§ **WHAT TO PRODUCE**
The task calls for each line of the records below in which the word "family" appears.

Web interface edit records
:::

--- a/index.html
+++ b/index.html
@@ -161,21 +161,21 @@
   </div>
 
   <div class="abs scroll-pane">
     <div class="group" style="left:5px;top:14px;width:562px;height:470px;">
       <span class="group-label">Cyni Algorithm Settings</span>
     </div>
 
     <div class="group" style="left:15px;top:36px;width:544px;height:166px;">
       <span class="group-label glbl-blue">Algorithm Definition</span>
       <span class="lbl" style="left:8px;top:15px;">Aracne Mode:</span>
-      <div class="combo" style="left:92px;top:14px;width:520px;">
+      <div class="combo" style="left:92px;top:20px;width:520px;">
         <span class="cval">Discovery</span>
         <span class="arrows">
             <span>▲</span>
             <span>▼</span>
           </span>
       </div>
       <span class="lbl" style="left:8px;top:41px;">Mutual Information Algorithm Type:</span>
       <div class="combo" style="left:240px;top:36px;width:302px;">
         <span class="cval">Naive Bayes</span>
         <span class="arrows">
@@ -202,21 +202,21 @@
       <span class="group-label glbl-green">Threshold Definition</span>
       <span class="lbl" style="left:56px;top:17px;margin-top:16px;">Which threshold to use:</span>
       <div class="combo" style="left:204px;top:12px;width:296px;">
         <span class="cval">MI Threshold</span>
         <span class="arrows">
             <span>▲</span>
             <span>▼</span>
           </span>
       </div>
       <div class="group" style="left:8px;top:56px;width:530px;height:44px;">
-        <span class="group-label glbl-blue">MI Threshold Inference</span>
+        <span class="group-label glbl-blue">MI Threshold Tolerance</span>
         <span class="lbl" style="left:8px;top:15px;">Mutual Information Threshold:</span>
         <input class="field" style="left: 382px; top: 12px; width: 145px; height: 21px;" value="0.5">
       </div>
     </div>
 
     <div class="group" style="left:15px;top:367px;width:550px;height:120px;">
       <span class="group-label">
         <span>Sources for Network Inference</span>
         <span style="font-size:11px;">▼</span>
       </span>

:::

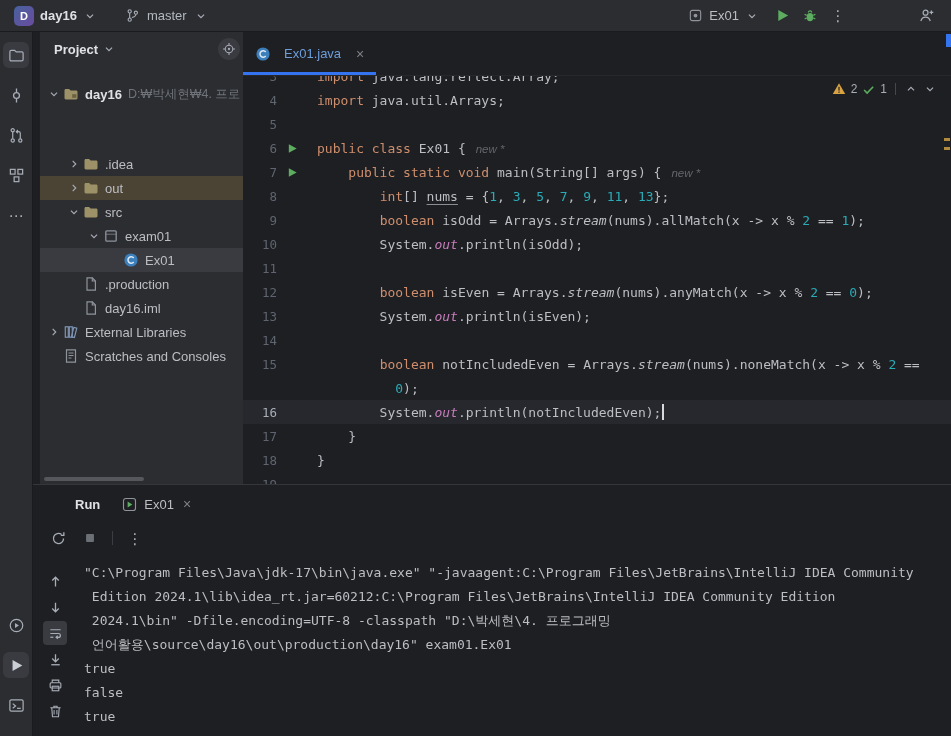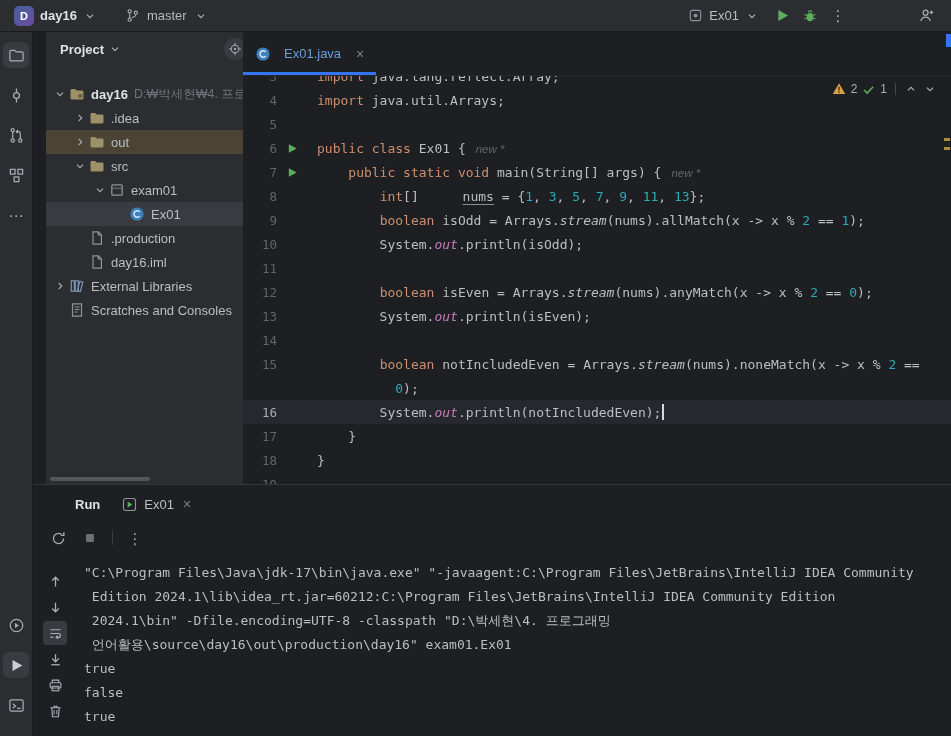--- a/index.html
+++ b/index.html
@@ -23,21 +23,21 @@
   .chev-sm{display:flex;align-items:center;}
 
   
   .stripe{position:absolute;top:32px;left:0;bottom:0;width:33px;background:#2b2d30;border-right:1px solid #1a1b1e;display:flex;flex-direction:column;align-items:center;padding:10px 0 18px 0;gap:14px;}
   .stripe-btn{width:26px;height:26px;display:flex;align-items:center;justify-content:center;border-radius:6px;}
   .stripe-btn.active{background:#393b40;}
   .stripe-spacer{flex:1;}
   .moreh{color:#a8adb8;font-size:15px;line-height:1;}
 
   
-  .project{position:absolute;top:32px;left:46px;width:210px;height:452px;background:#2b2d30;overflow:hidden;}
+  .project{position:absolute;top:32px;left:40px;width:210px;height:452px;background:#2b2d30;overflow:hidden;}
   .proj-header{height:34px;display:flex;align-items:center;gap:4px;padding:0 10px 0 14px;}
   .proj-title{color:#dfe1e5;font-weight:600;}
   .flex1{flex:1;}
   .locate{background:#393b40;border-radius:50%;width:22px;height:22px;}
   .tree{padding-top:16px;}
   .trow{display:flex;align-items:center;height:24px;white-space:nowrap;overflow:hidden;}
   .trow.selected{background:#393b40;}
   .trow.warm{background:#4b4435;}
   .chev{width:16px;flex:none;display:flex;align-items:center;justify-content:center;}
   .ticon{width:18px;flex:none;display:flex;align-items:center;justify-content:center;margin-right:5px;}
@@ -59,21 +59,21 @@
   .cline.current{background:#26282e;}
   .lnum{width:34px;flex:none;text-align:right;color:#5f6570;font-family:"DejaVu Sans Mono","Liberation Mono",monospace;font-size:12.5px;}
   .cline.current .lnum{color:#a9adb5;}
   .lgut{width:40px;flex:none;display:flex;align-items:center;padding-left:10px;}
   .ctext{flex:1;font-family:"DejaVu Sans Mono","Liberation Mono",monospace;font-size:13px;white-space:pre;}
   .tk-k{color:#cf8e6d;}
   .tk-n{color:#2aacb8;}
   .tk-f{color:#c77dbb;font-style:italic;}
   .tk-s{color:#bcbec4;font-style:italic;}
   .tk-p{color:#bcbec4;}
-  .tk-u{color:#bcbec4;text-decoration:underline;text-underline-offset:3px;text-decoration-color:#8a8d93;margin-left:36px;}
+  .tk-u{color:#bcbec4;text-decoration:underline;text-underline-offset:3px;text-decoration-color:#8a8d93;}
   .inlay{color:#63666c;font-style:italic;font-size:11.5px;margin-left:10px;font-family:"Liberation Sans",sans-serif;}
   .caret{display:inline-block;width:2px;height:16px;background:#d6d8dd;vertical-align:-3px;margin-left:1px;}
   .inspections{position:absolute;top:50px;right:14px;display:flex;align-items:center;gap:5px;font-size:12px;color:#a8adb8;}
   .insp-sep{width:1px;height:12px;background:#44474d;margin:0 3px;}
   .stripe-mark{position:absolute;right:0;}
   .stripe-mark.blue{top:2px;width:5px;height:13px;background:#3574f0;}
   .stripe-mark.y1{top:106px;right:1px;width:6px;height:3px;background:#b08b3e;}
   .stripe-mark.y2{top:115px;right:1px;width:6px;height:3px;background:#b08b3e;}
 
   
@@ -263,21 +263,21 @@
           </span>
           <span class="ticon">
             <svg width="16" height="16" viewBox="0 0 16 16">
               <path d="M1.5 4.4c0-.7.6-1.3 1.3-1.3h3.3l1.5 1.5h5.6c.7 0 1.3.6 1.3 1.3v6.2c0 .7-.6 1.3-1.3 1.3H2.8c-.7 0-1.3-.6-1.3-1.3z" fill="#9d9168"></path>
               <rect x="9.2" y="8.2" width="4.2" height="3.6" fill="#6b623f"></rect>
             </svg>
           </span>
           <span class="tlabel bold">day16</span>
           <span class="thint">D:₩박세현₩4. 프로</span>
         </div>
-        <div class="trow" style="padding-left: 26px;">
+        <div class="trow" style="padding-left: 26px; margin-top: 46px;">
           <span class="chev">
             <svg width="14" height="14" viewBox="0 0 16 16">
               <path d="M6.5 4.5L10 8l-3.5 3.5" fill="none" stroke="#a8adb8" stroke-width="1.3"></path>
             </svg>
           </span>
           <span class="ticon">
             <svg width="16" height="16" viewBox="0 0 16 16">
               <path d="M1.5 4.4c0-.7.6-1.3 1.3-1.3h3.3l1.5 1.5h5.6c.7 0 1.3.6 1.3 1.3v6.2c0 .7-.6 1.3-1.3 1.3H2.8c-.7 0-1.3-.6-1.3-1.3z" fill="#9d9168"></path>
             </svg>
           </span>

:::

§ **RESPONSE TO THE TASK**
   .lnum{width:34px;flex:none;text-align:right;color:#5f6570;font-family:"DejaVu Sans Mono","Liberation Mono",monospace;font-size:12.5px;}
   .ctext{flex:1;font-family:"DejaVu Sans Mono","Liberation Mono",monospace;font-size:13px;white-space:pre;}
   .inlay{color:#63666c;font-style:italic;font-size:11.5px;margin-left:10px;font-family:"Liberation Sans",sans-serif;}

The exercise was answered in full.